(Records contained in a dataset)
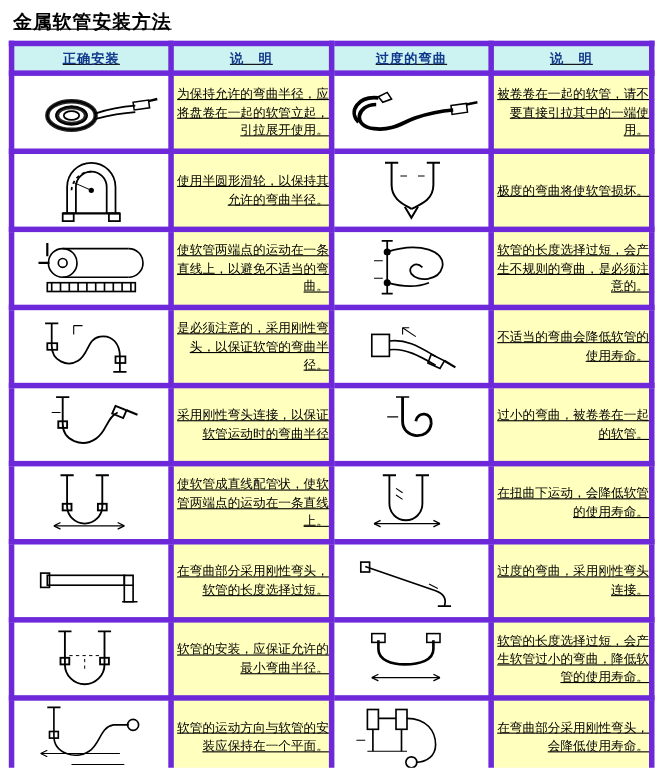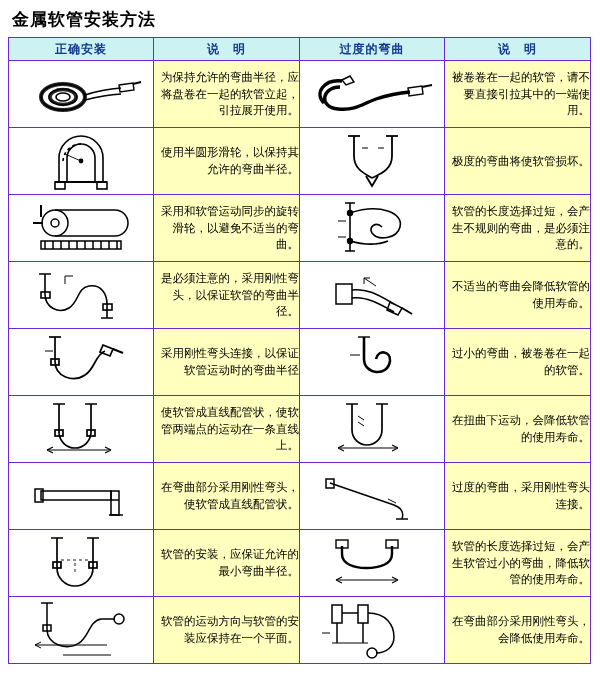--- a/index.html
+++ b/index.html
@@ -13,37 +13,38 @@
     font-family: "DejaVu Sans", "Liberation Sans", sans-serif;
     color: #000000;
     overflow: hidden;
   }
   .page {
     width: 524px;
     height: 698px;
     position: relative;
     box-sizing: border-box;
     padding: 6px 8px 0 8px;
+    text-decoration: underline;
   }
   .title {
     font-size: 17px;
     font-weight: bold;
     letter-spacing: 1px;
     color: #000;
     margin: 2px 0 6px 4px;
     font-family: "DejaVu Sans", "Liberation Sans", sans-serif;
   }
   table.main {
     border-collapse: collapse;
     width: 583px;
     table-layout: fixed;
     border: 1px solid #1a3a8f;
   }
   table.main td, table.main th {
-    border: 1px solid #6d28d9;
+    border: 5px solid #6d28d9;
     padding: 0;
     vertical-align: middle;
   }
   thead th {
     background: #ccf2f2;
     color: #123a8c;
     font-size: 12px;
     font-weight: bold;
     height: 22px;
     text-align: center;
@@ -183,21 +184,21 @@
                 <path d="M44 39 L104 39"></path>
                 <path d="M104 13 A13 13 0 0 1 104 39"></path>
                 <rect x="30" y="44" width="80" height="8"></rect>
                 <path d="M34 44 L34 52 M42 44 L42 52 M50 44 L50 52 M58 44 L58 52 M66 44 L66 52 M74 44 L74 52 M82 44 L82 52 M90 44 L90 52 M98 44 L98 52 M106 44 L106 52"></path>
                 <path d="M30 8 L30 20" stroke-width="2"></path>
                 <path d="M22 26 L32 26" stroke-width="2"></path>
               </g>
             </svg>
           </div>
         </td>
-        <td class="txtcell">采用和软管运动同步的旋转滑轮，以避免不适当的弯曲。</td>
+        <td class="txtcell">使软管两端点的运动在一条直线上，以避免不适当的弯曲。</td>
         <td class="imgcell">
           <div class="fig">
             <svg width="141" height="62" viewBox="0 0 141 62">
               <g fill="none" stroke="#000" stroke-width="1.6">
                 <path d="M48 6 L48 54"></path>
                 <path d="M43 6 L53 6 M43 54 L53 54"></path>
                 <path d="M48 16 C78 6,102 16,98 30 C95 42,76 44,70 36 C66 30,74 24,80 30"></path>
                 <path d="M48 44 C62 48,76 48,86 44"></path>
                 <circle cx="48" cy="16" r="2.4" fill="#000"></circle>
                 <circle cx="48" cy="44" r="2.4" fill="#000"></circle>
@@ -314,21 +315,21 @@
               <g fill="none" stroke="#000" stroke-width="1.5">
                 <rect x="30" y="26" width="70" height="9"></rect>
                 <rect x="24" y="24" width="8" height="13"></rect>
                 <path d="M100 26 L108 26 L108 50 L100 50 Z"></path>
                 <path d="M100 35 L108 35"></path>
                 <path d="M98 50 L112 50"></path>
               </g>
             </svg>
           </div>
         </td>
-        <td class="txtcell">在弯曲部分采用刚性弯头，使软管成直线配管状。</td>
+        <td class="txtcell">在弯曲部分采用刚性弯头，软管的长度选择过短。</td>
         <td class="imgcell">
           <div class="fig">
             <svg width="141" height="62" viewBox="0 0 141 62">
               <g fill="none" stroke="#000" stroke-width="1.5">
                 <path d="M28 18 L92 40 C100 43,102 48,100 54"></path>
                 <path d="M94 54 L106 54"></path>
                 <rect x="24" y="14" width="8" height="9"></rect>
                 <path d="M86 34 L94 38" stroke-width="1"></path>
               </g>
             </svg>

### YOUR OBJECTIVE
Begin at the first line of the entries above and return each line exactly, stopping after the line that contains "padding: 6px 8px 0 8px;". Pictures do not belong in the copy.

### OUTPUT OF THE EXERCISE
--- a/index.html
+++ b/index.html
@@ -13,37 +13,38 @@
     font-family: "DejaVu Sans", "Liberation Sans", sans-serif;
     color: #000000;
     overflow: hidden;
   }
   .page {
     width: 524px;
     height: 698px;
     position: relative;
     box-sizing: border-box;
     padding: 6px 8px 0 8px;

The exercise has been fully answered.